Gisement du Roc de la Cave
Perché sur les causses du Lot, le Roc de la Cave livre un témoignage rare de l'occupation préhistorique du Quercy : gravures rupestres, vestiges de silex et stratigraphies millénaires classés Monument historique dès 1929.
History
Au cœur du Quercy, entre les gorges de la Célé et les plateaux calcaires du Lot, le gisement du Roc de la Cave constitue l'un des sites préhistoriques les plus discrets et les plus précieux du département. Niché sur les hauteurs de la commune de Saint-Cirq-Madelon, ce gisement de plein air et d'abri sous roche s'inscrit dans une constellation de sites paléolithiques et mésolithiques qui font de la vallée du Lot l'un des berceaux reconnus de la préhistoire européenne. Ce qui rend le Roc de la Cave singulier, c'est la superposition de témoignages humains sur une durée exceptionnellement longue. Le site a livré des industries lithiques — éclats de silex taillés, grattoirs, burins — caractéristiques de plusieurs phases du Paléolithique, ainsi que des traces d'occupation du Mésolithique. La continuité de fréquentation humaine, de dizaines de millénaires jusqu'aux populations du Néolithique, en fait un véritable palimpseste de la préhistoire quercynoise. L'expérience de visite est celle d'une communion silencieuse avec les temps les plus reculés. Le visiteur découvre un paysage calcaire à peine changé depuis que les premiers hommes y cherchaient abri et ressources : parois de roche blanche, chênes pubescents accrochés aux versants, vue dégagée sur les méandres de la vallée. Rien n'a été artificiellement scénographié — c'est cette authenticité brute qui confère au lieu sa puissance émotionnelle particulière. Le cadre naturel de Saint-Cirq-Madelon, village quasi confidentiel du Lot, ajoute à l'atmosphère d'un site préservé des foules.

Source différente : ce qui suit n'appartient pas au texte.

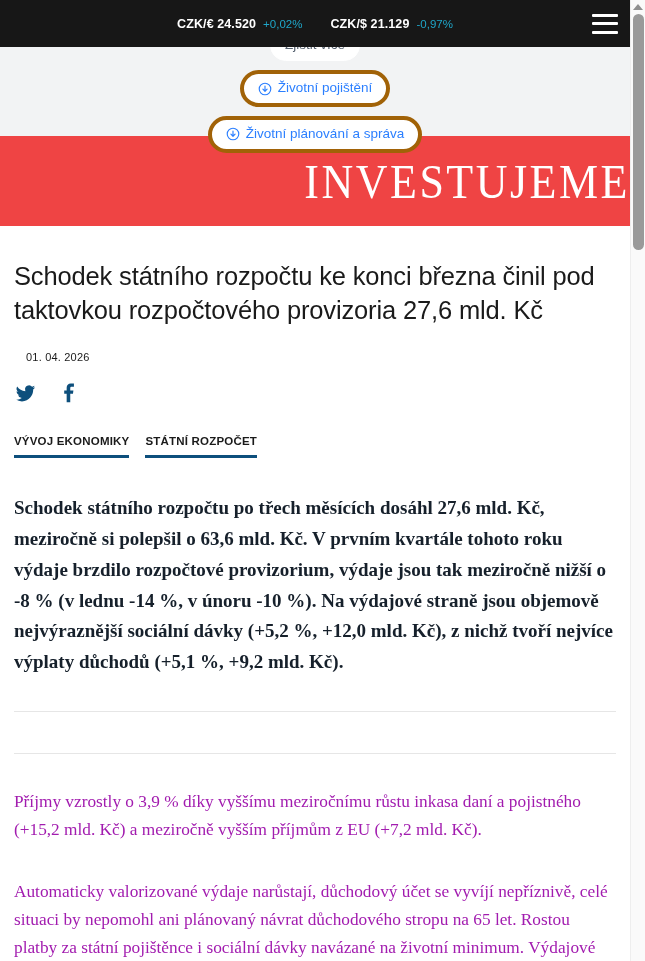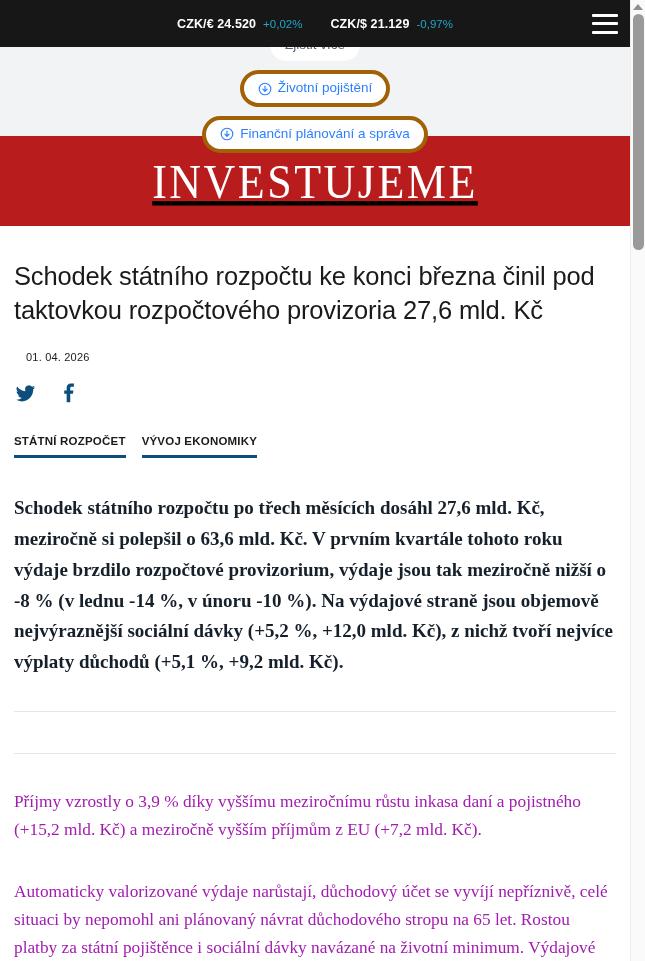"Finanční plánování a správa" span { text: Finanční -> Životní }
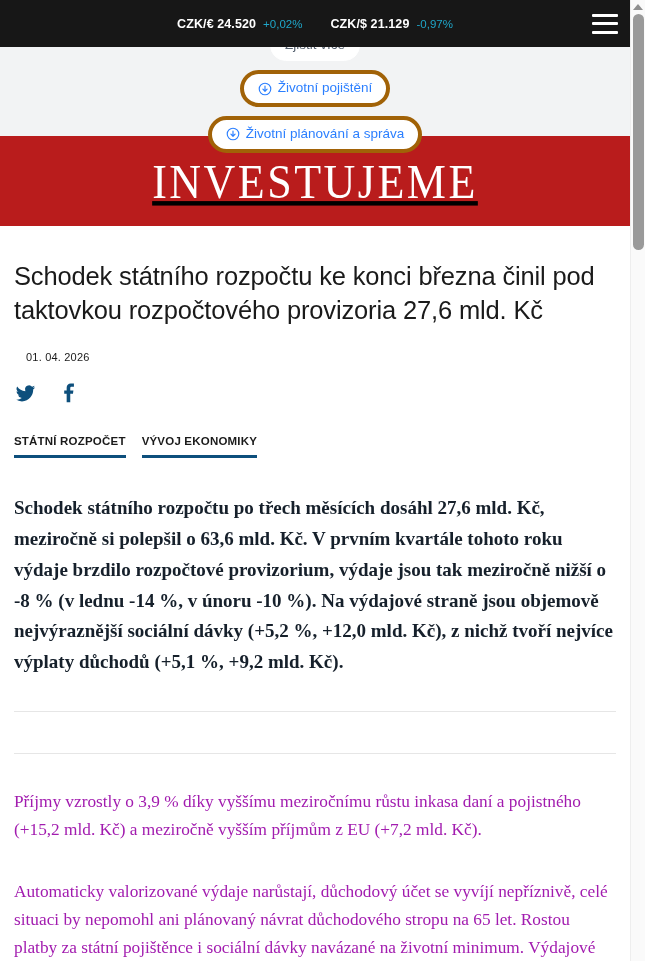"INVESTUJEME" .brand-band { background: #b91c1c -> #ef4444; justify-content: center -> flex-end; text-decoration: underline -> none }
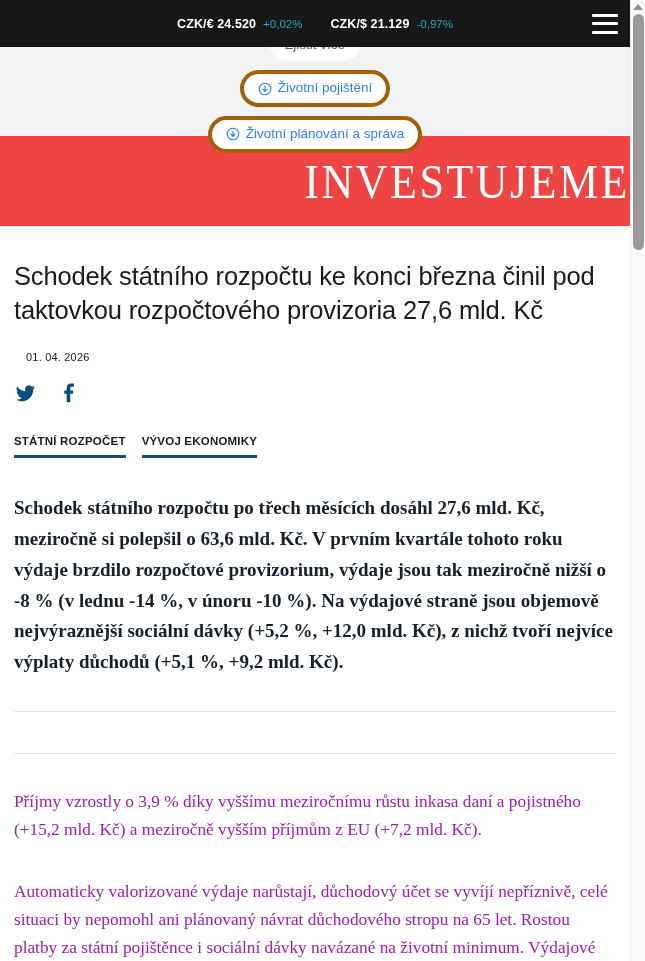"STÁTNÍ ROZPOČET" a.tag { order: before "VÝVOJ EKONOMIKY" -> after "VÝVOJ EKONOMIKY" }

À quelques kilomètres du célèbre Saint-Cirq-Lapopie, le Roc de la Cave offre une alternative plus intimiste pour les amateurs de préhistoire et de paysages caussenards, loin des circuits touristiques balisés.
Architecture
Le Roc de la Cave est un site de type abri sous roche et gisement de plein air, inscrit dans la géologie karstique caractéristique du Quercy. La formation calcaire qui lui donne son nom — le « roc » — est constituée de calcaire jurassique du Causse de Gramat, une roche dense, claire, qui affleure en larges dalles et falaises sur les versants dominant les vallées. Ce calcaire, particulièrement propice à la taille de la silex et à la conservation des ossements, explique en partie la richesse archéologique de l'ensemble de la région. L'abri lui-même présente la morphologie typique des sites de refuge paléolithiques du Quercy : une avancée rocheuse formant visière au-dessus d'un replat, offrant une protection naturelle contre les intempéries tout en maintenant une ouverture sur la vallée, essentielle à la surveillance du gibier et des axes de déplacement. Les parois calcaires, plus ou moins altérées par les phénomènes de gélifraction et de dissolution, conservent la stratigraphie sédimentaire qui permet aux archéologues de lire l'histoire de l'occupation humaine couche par couche. Aucune structure bâtie n'altère le site, qui a préservé son état naturel. C'est précisément cette intégrité paysagère et géologique qui constitue sa valeur patrimoniale principale. Les matériaux archéologiques recueillis — silex taillés en différentes techniques (débitage Levallois, lamellaire, etc.), restes fauniques, charbons de foyers — sont représentatifs de l'ensemble des industries préhistoriques du grand Sud-Ouest français.